Okay. Great. That's really helpful. Thanks. And then just an 05 Alzheimer's agitation, just wondering about the environment for usage there. Do you envision that the drug would be mostly something for the home and the community setting, or do you also expect to see sort of a large uptake in the long-term care setting?
So our studies were, well we conducted one trial, so our pivotal trial and also just our currently ongoing study, is or were conducted in patients who were based in the community, and we did that for a lot of reasons. And then so, but there is no reason to believe that the drug would not work in any setting. The reason why we focused on community dwelling patients is one, you want to prevent patients from actually being institutionalized. So if you can't treat them, you want to keep them out of the hospital and out of nursing homes. However, once you show that the product works, there's no reason to think that the pharmacology is going to change depending on the setting.
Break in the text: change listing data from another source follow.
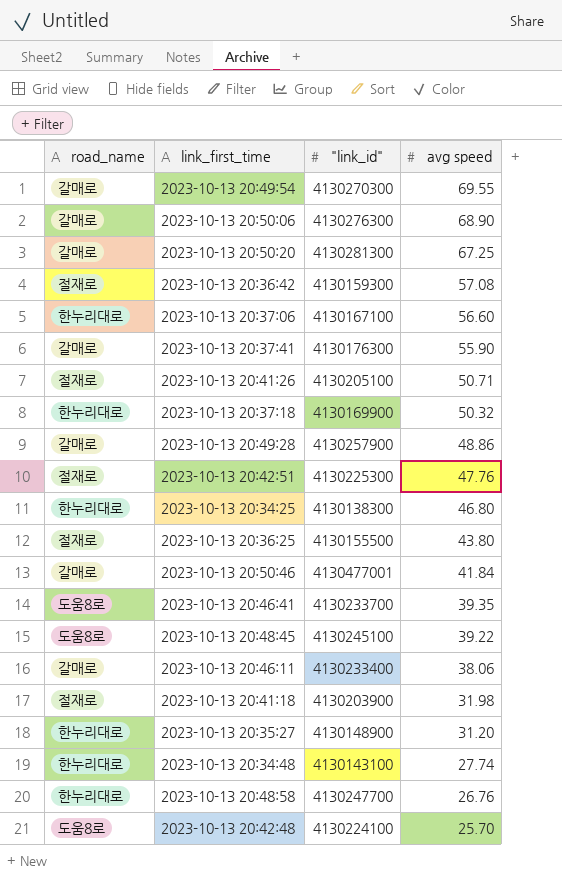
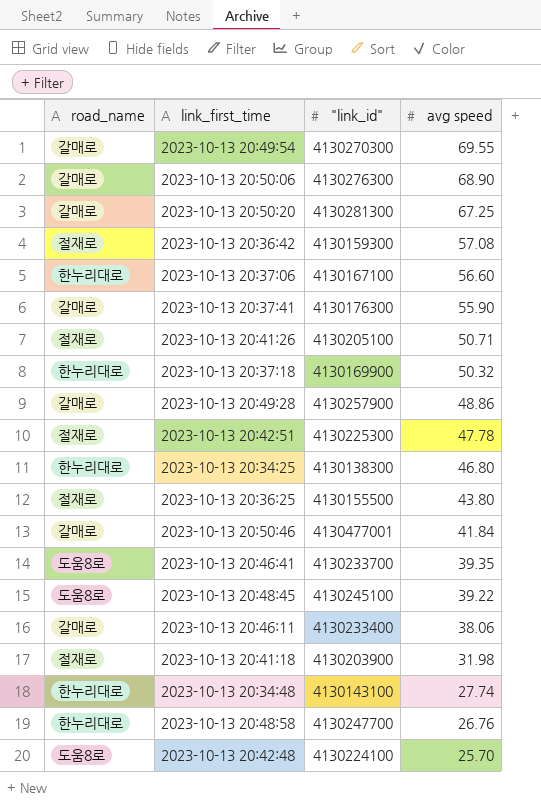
row 2023-10-13 20:35:27: 한누리대로 | 4130148900 | 31.20 -> none
2023-10-13 20:42:51 | avg speed: 47.76 -> 47.78

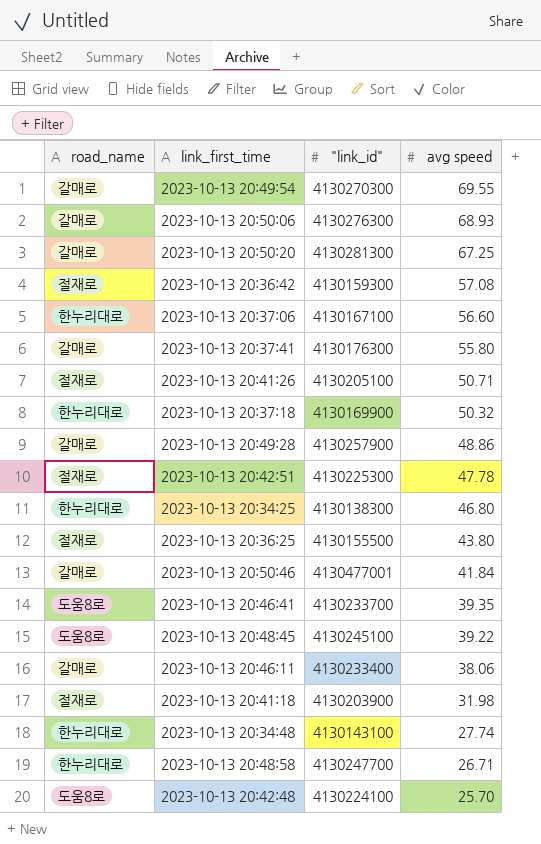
2023-10-13 20:50:06 | avg speed: 68.90 -> 68.93
2023-10-13 20:37:41 | avg speed: 55.90 -> 55.80
2023-10-13 20:48:58 | avg speed: 26.76 -> 26.71

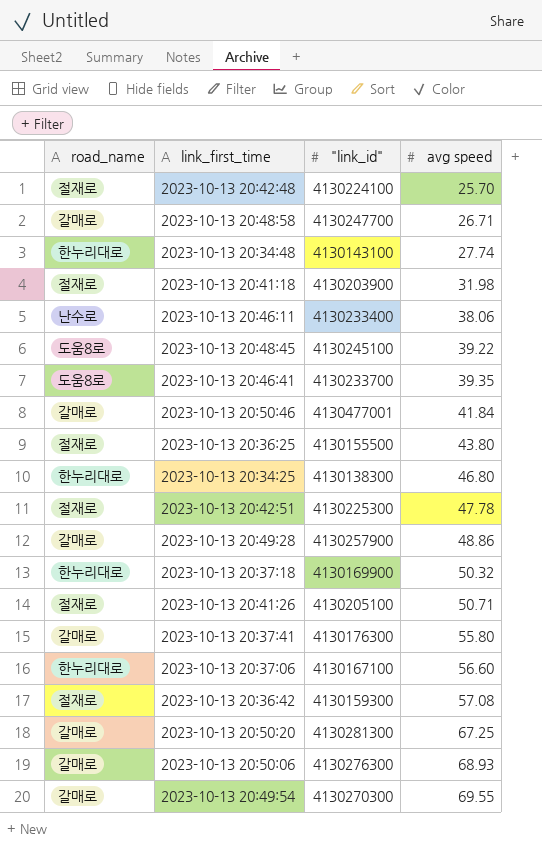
row order: avg speed descending -> avg speed ascending
2023-10-13 20:42:48 | road_name: 도움8로 -> 절재로
2023-10-13 20:48:58 | road_name: 한누리대로 -> 갈매로
2023-10-13 20:46:11 | road_name: 갈매로 -> 난수로

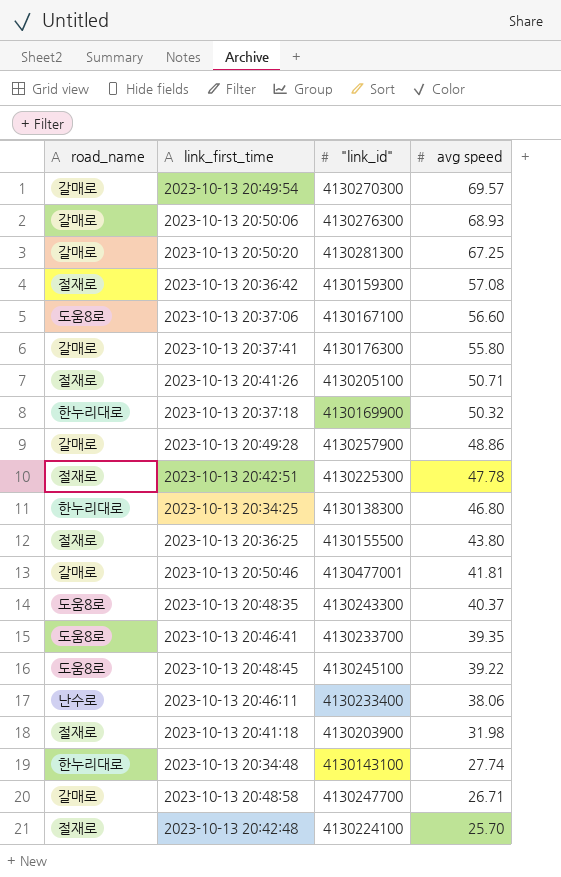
row order: avg speed ascending -> avg speed descending
2023-10-13 20:49:54 | avg speed: 69.55 -> 69.57
2023-10-13 20:37:06 | road_name: 한누리대로 -> 도움8로
2023-10-13 20:50:46 | avg speed: 41.84 -> 41.81
row 2023-10-13 20:48:35: none -> 도움8로 | 4130243300 | 40.37

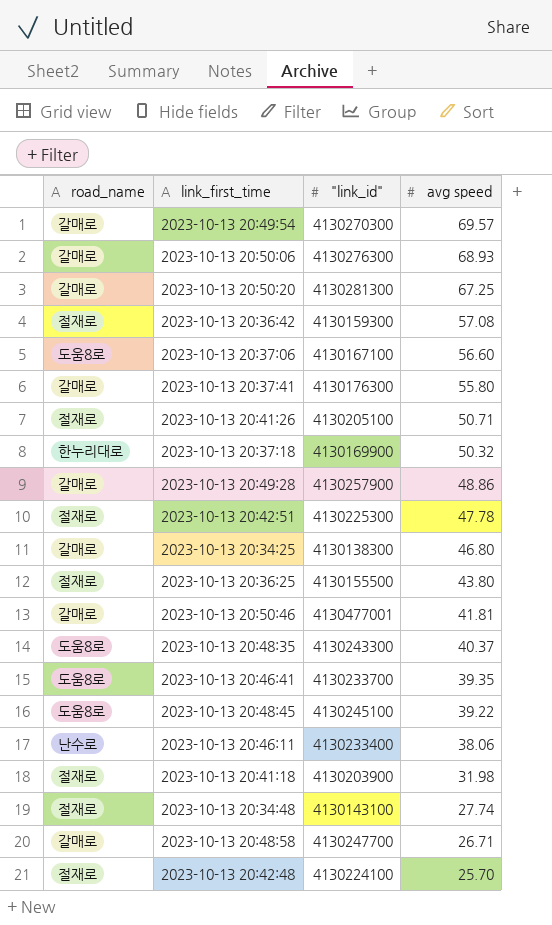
2023-10-13 20:34:25 | road_name: 한누리대로 -> 갈매로
2023-10-13 20:34:48 | road_name: 한누리대로 -> 절재로

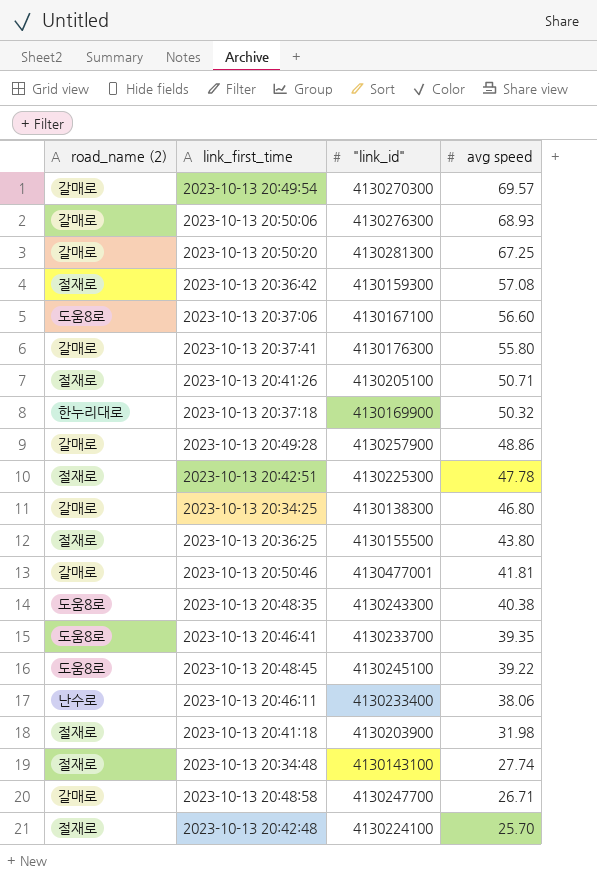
column name: road_name -> road_name (2)
2023-10-13 20:48:35 | avg speed: 40.37 -> 40.38

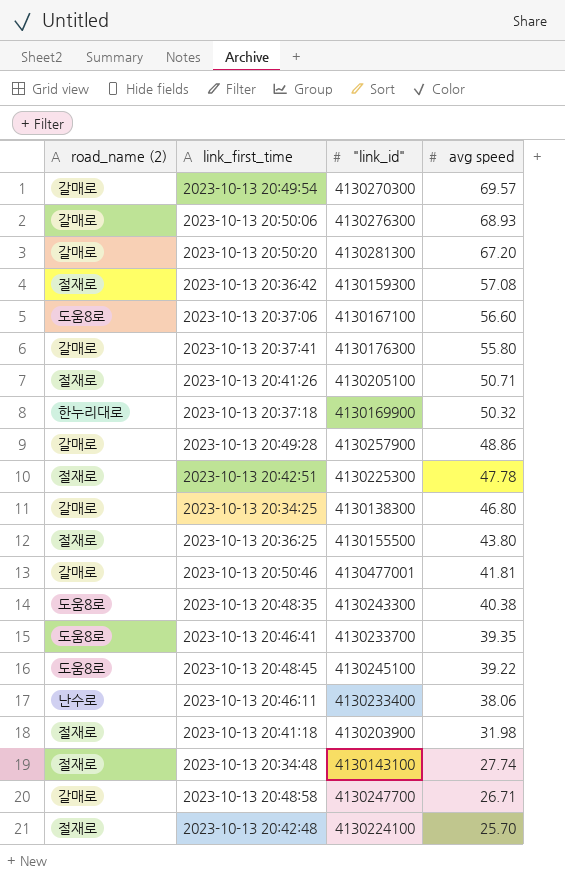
2023-10-13 20:50:20 | avg speed: 67.25 -> 67.20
Got it. Great. Thanks so much for taking my questions.
Thank you.
We have no further questions. Thank you. I turned the call back over to the presenters for closing remarks.
Well, thank you all for joining us on the call today. This year will be an important one for Axsome as we move closer to potential commercialization of our product candidates. We look forward to keeping you updated on our progress.
Thank you everyone. This will conclude today's conference call. You can now disconnect.